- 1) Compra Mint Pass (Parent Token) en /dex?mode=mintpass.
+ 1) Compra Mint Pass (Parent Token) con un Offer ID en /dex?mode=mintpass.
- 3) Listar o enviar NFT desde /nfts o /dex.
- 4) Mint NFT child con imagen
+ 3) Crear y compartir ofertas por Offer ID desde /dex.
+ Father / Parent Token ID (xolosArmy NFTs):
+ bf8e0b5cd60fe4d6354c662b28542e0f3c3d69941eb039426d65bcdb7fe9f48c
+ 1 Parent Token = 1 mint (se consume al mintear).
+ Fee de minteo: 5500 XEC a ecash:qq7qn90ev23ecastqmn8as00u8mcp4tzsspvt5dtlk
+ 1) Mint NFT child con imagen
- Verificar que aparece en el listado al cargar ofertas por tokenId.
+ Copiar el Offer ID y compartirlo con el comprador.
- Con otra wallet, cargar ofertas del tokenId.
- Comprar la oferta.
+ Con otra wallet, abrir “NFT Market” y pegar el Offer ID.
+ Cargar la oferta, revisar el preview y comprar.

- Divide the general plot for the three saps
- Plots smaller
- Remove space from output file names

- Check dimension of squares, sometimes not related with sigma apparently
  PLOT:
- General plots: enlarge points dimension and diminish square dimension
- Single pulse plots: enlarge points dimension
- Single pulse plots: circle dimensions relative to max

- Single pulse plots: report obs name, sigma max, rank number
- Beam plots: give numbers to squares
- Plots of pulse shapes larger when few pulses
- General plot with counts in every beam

========================================

Every record above must be repeated word for word.

- 1) Compra Mint Pass (Parent Token) en /dex?mode=mintpass.
+ 1) Compra Mint Pass (Parent Token) con un Offer ID en /dex?mode=mintpass.
- 3) Listar o enviar NFT desde /nfts o /dex.
- 4) Mint NFT child con imagen
+ 3) Crear y compartir ofertas por Offer ID desde /dex.
+ Father / Parent Token ID (xolosArmy NFTs):
+ bf8e0b5cd60fe4d6354c662b28542e0f3c3d69941eb039426d65bcdb7fe9f48c
+ 1 Parent Token = 1 mint (se consume al mintear).
+ Fee de minteo: 5500 XEC a ecash:qq7qn90ev23ecastqmn8as00u8mcp4tzsspvt5dtlk
+ 1) Mint NFT child con imagen
- Verificar que aparece en el listado al cargar ofertas por tokenId.
+ Copiar el Offer ID y compartirlo con el comprador.
- Con otra wallet, cargar ofertas del tokenId.
- Comprar la oferta.
+ Con otra wallet, abrir “NFT Market” y pegar el Offer ID.
+ Cargar la oferta, revisar el preview y comprar.

- Divide the general plot for the three saps
- Plots smaller
- Remove space from output file names

- Check dimension of squares, sometimes not related with sigma apparently
  PLOT:
- General plots: enlarge points dimension and diminish square dimension
- Single pulse plots: enlarge points dimension
- Single pulse plots: circle dimensions relative to max

- Single pulse plots: report obs name, sigma max, rank number
- Beam plots: give numbers to squares
- Plots of pulse shapes larger when few pulses
- General plot with counts in every beam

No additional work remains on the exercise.